[edit]
A Random Matrix Analysis of Data Stream Clustering: Coping With Limited Memory Resources
Proceedings of the 39th International Conference on Machine Learning, PMLR 162:12253-12281, 2022.
Abstract
This article introduces a random matrix framework for the analysis of clustering on high-dimensional data streams, a particularly relevant setting for a more sober processing of large amounts of data with limited memory and energy resources. Assuming data $\mathbf{x}_1, \mathbf{x}_2, \ldots$ arrives as a continuous flow and a small number $L$ of them can be kept in the learning pipeline, one has only access to the diagonal elements of the Gram kernel matrix: $\left[ \mathbf{K}_L \right]_{i, j} = \frac{1}{p} \mathbf{x}_i^\top \mathbf{x}_j \mathbf{1}_{\left\lvert i - j \right\rvert < L}$. Under a large-dimensional data regime, we derive the limiting spectral distribution of the banded kernel matrix $\mathbf{K}_L$ and study its isolated eigenvalues and eigenvectors, which behave in an unfamiliar way.

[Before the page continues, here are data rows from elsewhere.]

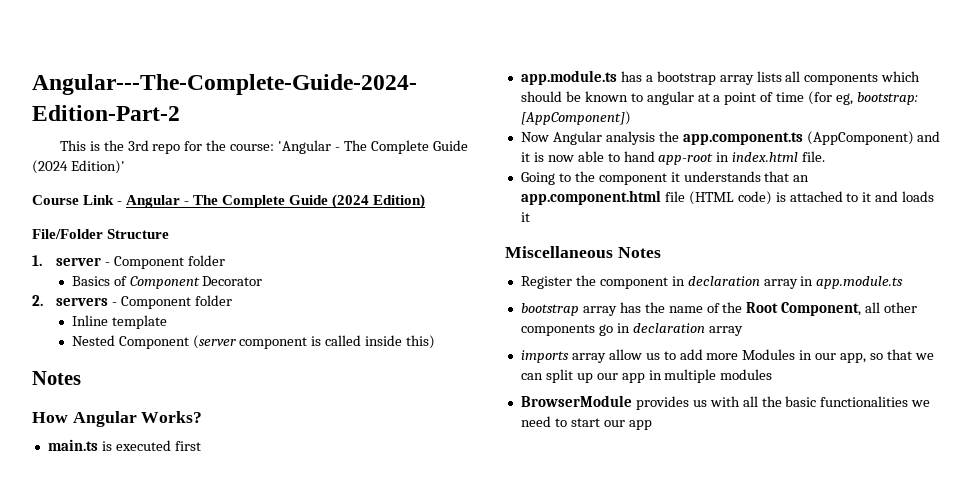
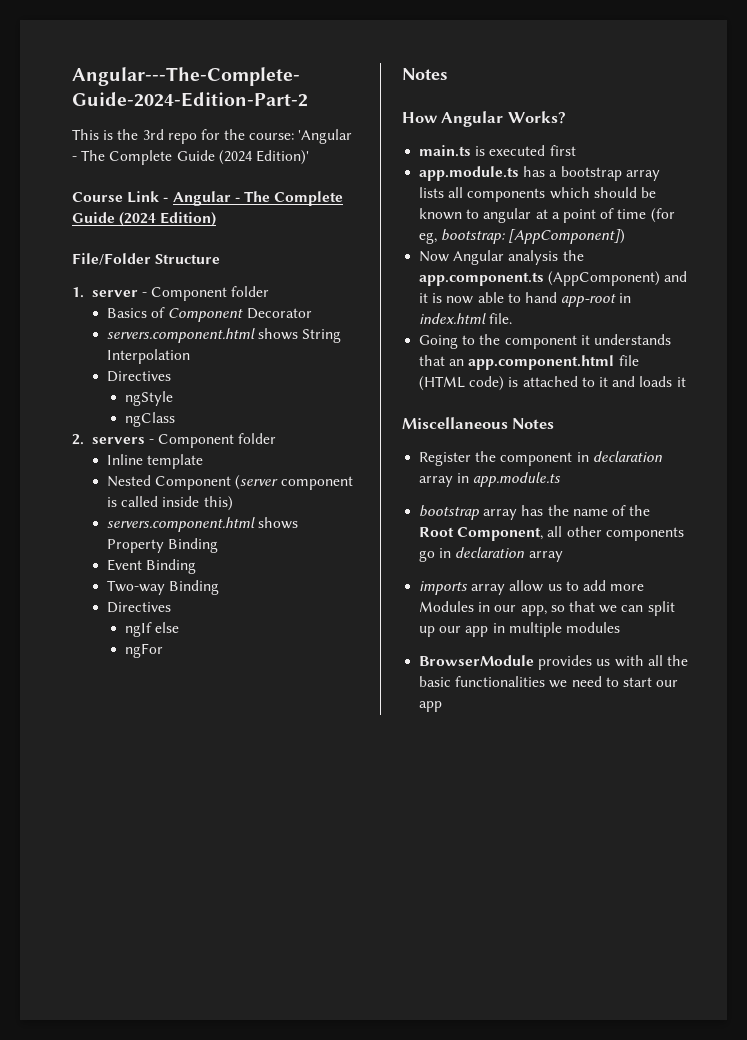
+ servers.component.html shows String Interpolation
+ Directives
+ ngStyle
+ ngClass
+ servers.component.html shows Property Binding
+ Event Binding
+ Two-way Binding
+ Directives
+ ngIf else
+ ngFor

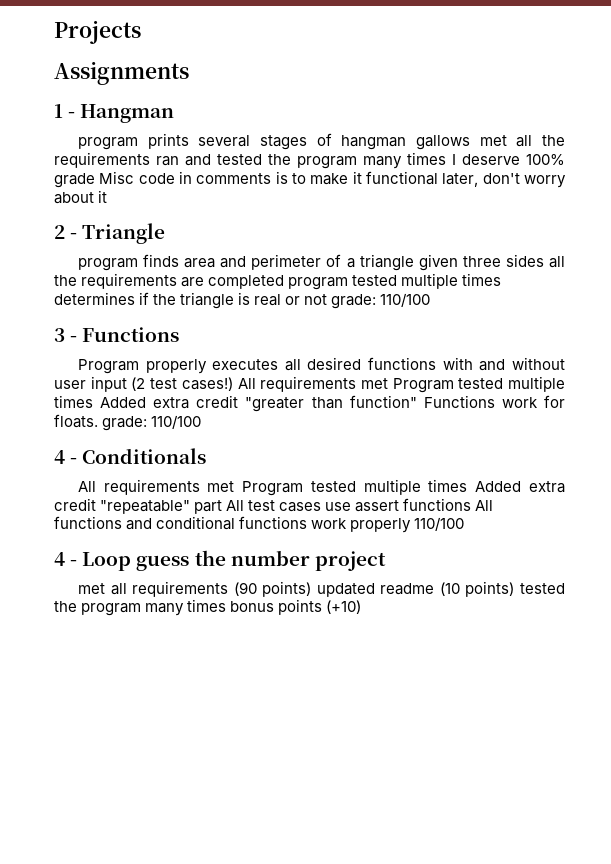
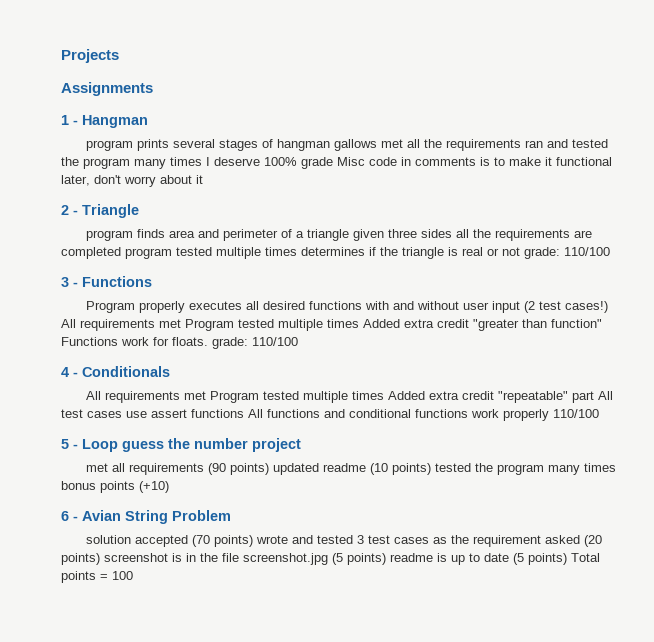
- 4 - Loop guess the number project
+ 5 - Loop guess the number project
+ 6 - Avian String Problem
+ solution accepted (70 points) wrote and tested 3 test cases as the requirement asked (20 points) screenshot is in the file screenshot.jpg (5 points) readme is up to date (5 points) Total points = 100

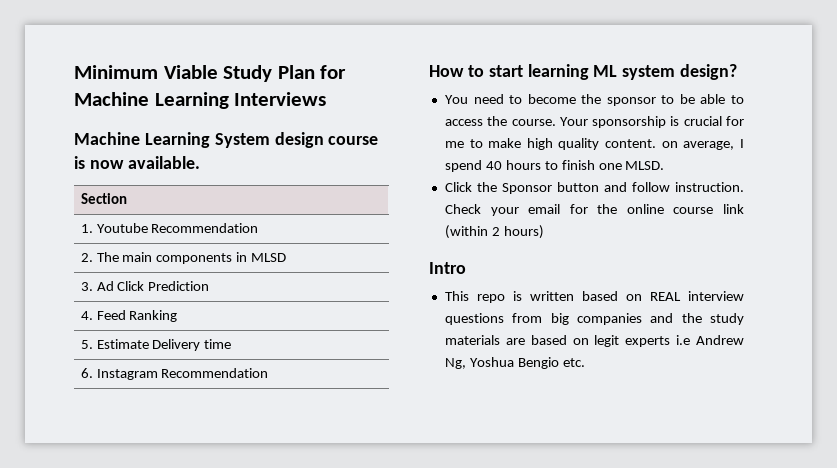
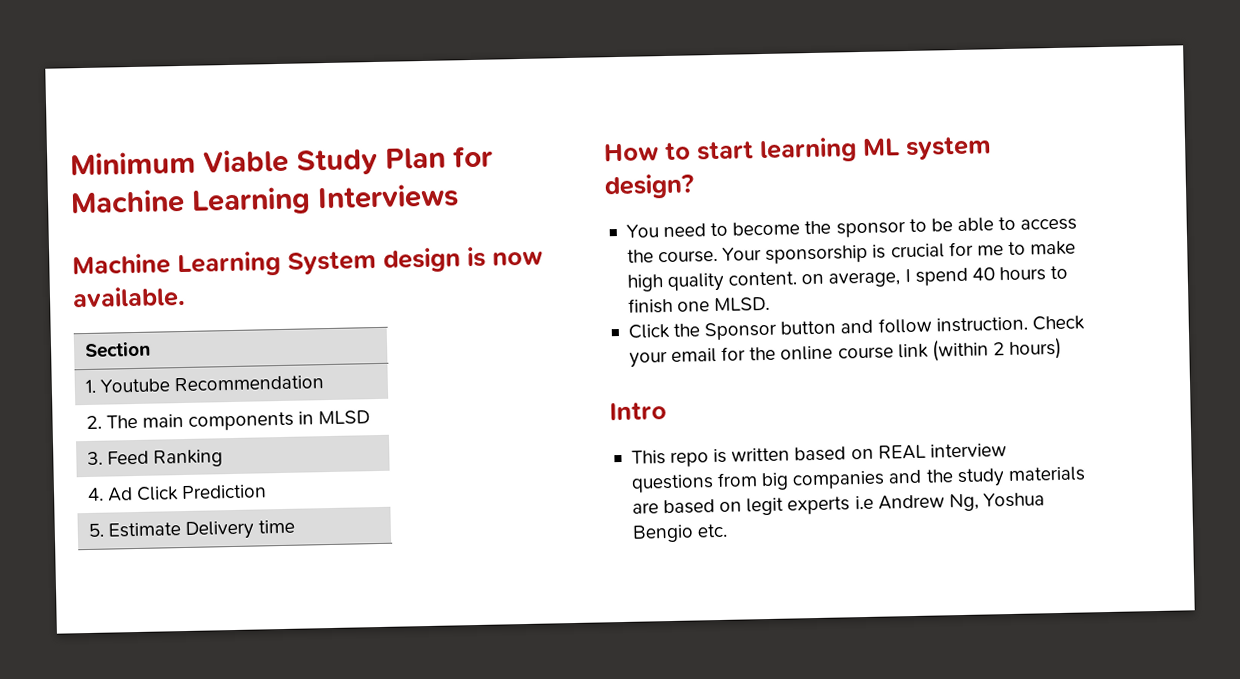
- Machine Learning System design course is now available.
+ Machine Learning System design is now available.
- 3. Ad Click Prediction
+ 3. Feed Ranking
+ 4. Ad Click Prediction
- 4. Feed Ranking
- 6. Instagram Recommendation

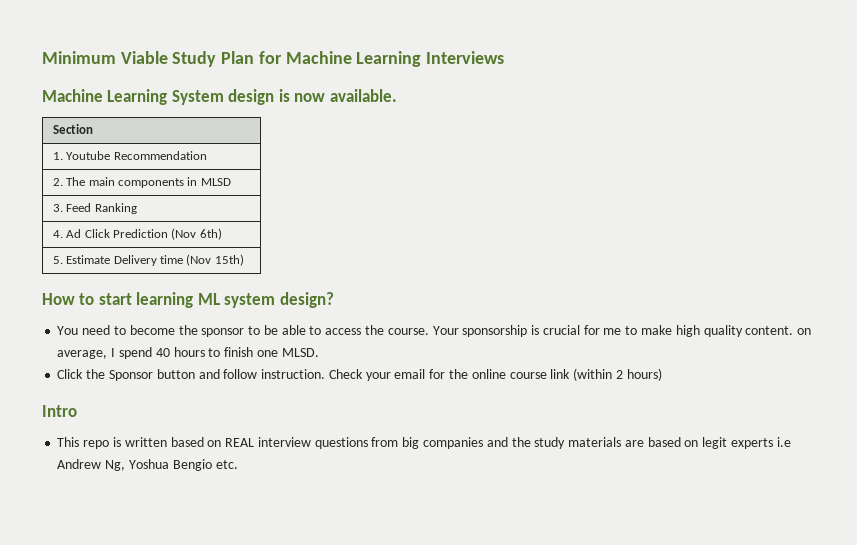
- 4. Ad Click Prediction
+ 4. Ad Click Prediction (Nov 6th)
- 5. Estimate Delivery time
+ 5. Estimate Delivery time (Nov 15th)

We detail how these results can be used to perform efficient online kernel spectral clustering and provide theoretical performance guarantees. Our findings are empirically confirmed on image clustering tasks. Leveraging on optimality results of spectral methods for clustering, this work offers insights on efficient online clustering techniques for high-dimensional data.